# Land registry



## DirectDevil (21 Nov 2014)

Looking for some general advice please.

Leasehold title on house. Location Dublin. Bought out ground rent. Received Vesting Certificate from PRA. Property was never registered with Land Registry. All transactions were memorialised at Registry of Deeds.

It now seems that we have to register the vesting certificate and the property with the Land Registry.

It also seems that we need to have a map of the property being registered. We don't have one. What do they need - something basic or is it a high - tech job by an engineer or a surveyor ? Any idea of what that might cost ?

Also, we were sent an affidavit for completion. No problem with an affidavit as such but which sections of it would apply to a first registration as that is unclear ! Any hints much appreciated....


----------



## mf1 (21 Nov 2014)

It might be easier just to ask your own solicitor!

It sounds as if you are buying a house and the title is an unregistered title which must now be registered in the Land Registry - its called compulsory registration and applies to all property purchases.

But if you're buying, its up to the vendor to provide a Land Registry compliant map. Its a medium tech job. 

mf


----------



## DirectDevil (21 Nov 2014)

mf1 said:


> It might be easier just to ask your own solicitor!
> 
> It sounds as if you are buying a house and the title is an unregistered title which must now be registered in the Land Registry - its called compulsory registration and applies to all property purchases.
> 
> ...


 
Not a purchase. Inherited property. Probate completed. Ownership assigned. Deed of Assent lodged Registry of Deeds. Just converted title to freehold using PRA arbitration scheme. Not a solicitor in sight up to this point !!

Now advised about map and affidavit !! Grrrrr....

Thanks for the information.


----------



## j26 (23 Nov 2014)

It's highly recommended, but not obligatory to register the vesting certificate in the Land Registry.  It can just be registered in Registry of Deeds, and let the next buyer sort it out.  However, that may delay a sale in the future.


----------



## DirectDevil (24 Nov 2014)

j26 said:


> It's highly recommended, but not obligatory to register the vesting certificate in the Land Registry. It can just be registered in Registry of Deeds, and let the next buyer sort it out. However, that may delay a sale in the future.


 
Thanks.

I presume that the delay would relate to searches by a potential buyer before closing a purchase ?


----------



## Bronte (24 Nov 2014)

I recommend you continue to get it sorted now.  These kind of things might be very important if you are ever looking for a quick sale.


----------



## j26 (24 Nov 2014)

DirectDevil said:


> Thanks.
> 
> I presume that the delay would relate to searches by a potential buyer before closing a purchase ?
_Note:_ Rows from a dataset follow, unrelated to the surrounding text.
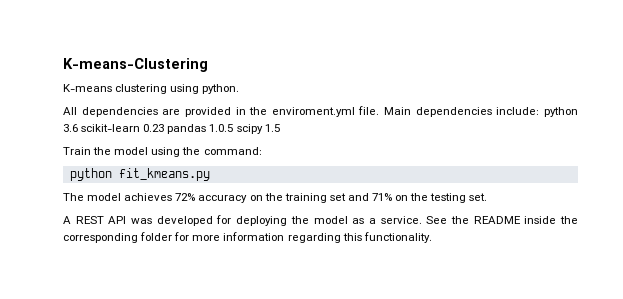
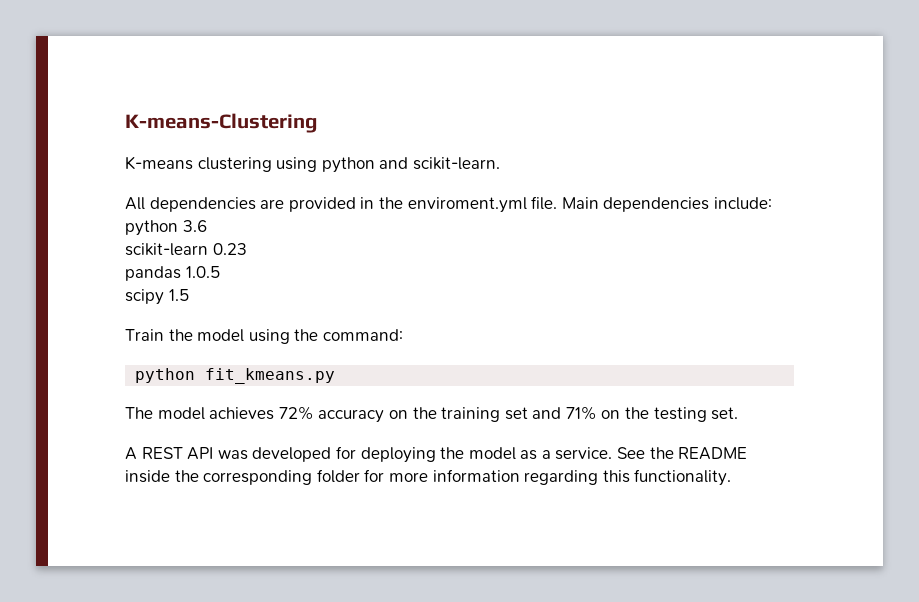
[202,84,240,94] python. -> [321,157,500,173] python and scikit-learn.
(78, 128) none -> (207, 226) //
(165, 128) none -> (247, 249) //
(234, 128) none -> (220, 272) //

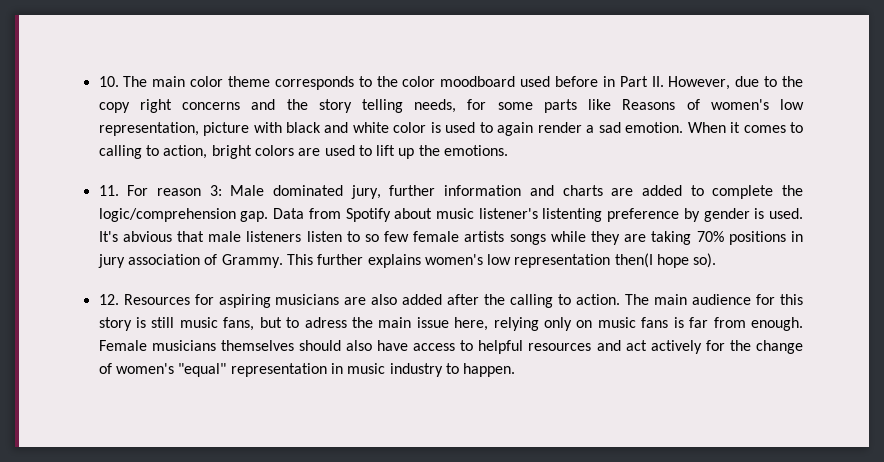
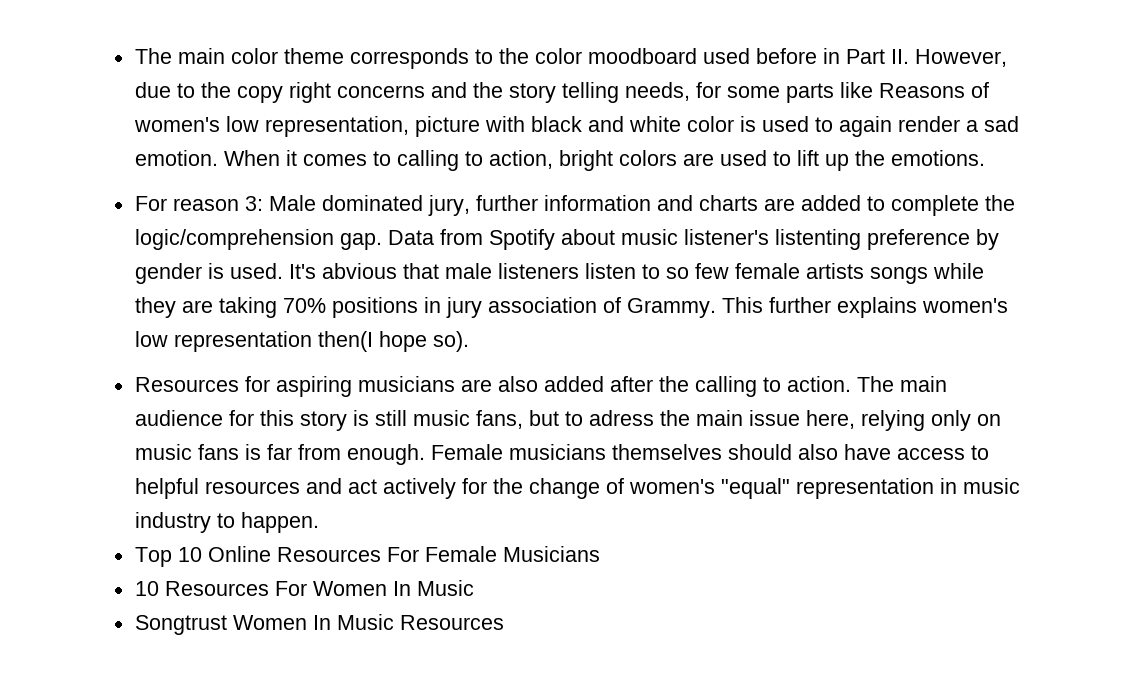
[98,76,119,87] 10. -> (134, 56) none
[98,185,119,196] 11. -> (985, 158) none
[98,294,119,305] 12. -> (469, 341) none
(516, 370) none -> [134,546,600,567] [134,580,474,596] [134,614,504,635] // Top 10 Online Resources For Female Musicians // 10 Resources For Women In Music // Songtrust Women In Music Resources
Searches, investigation of title, and the possibility that 'complicating factors' can creep in. Also, the registration process can take some time.

You are better off getting it registered.


----------



## DirectDevil (22 Dec 2014)

BTW for mapping purposes is an Ordnance Survey Ireland map showing the property acceptable or does the property have to be surveyed and a map produced ?

I know that OSI sell maps which they say are PRAI compliant. Price €25 + VAT. Would one of those do ?


----------



## SOBRIEN (17 Feb 2015)

The land registry compliant map should cost no more than €120, to get drawn up by an engineer. The process involved is the engineer will get a copy of the map associated with the registry of deeds file from your solicitor, then the boundaries of the neighboring properties will be checked to see where the boundaries of the other properties are. Then the map is purchased and the new boundaries are drawn on, with all the requirements ITM coordinates in the corners etc etc. The map is then issued to the client and the solicitor by email, with a hard copy in the post. If the boundaries of the osi map and the land registry boundaries all coincide then it is usually a simple operation and can be complete within a day.
Shane,
www.propertymapsireland.com


----------



## redmro (13 Jul 2015)

Hi there im also looking for some advice. Im trying to complete land registry form 35 and am a little confused about the format. They use the letters A B for the applicant the letters C D for the deceased, and the letters E F for the beneficiary but there is no room to insert these names. Should these names be written separately as a sort of explanation to what A B etc means. Also an explanation of their interpretation of "particulars of burdens and/or rights is. Tks very much in advance redmro


----------



## j26 (14 Jul 2015)

Land Registry Forms are not preprinted tickbox type forms. They are the required format for deeds, affidavits etc. Usually they are typed up by the solicitor in the format prescribed by the form i.e. all of the relevant paragraphs dealt with. In Form 35, the burdens relate to the administration of the estate, and any reserved rights in the will.

Form 35 is an affidavit, and the person making it is entirely responsible for itz accuracy. If you do not understand what you are doing with it, get legal advice.


----------



## WizardDr (15 Jul 2015)

I would be inclined to visit the PRA in the 4 Courts.

They are extraordinarily helpful and will guide you fairly.


----------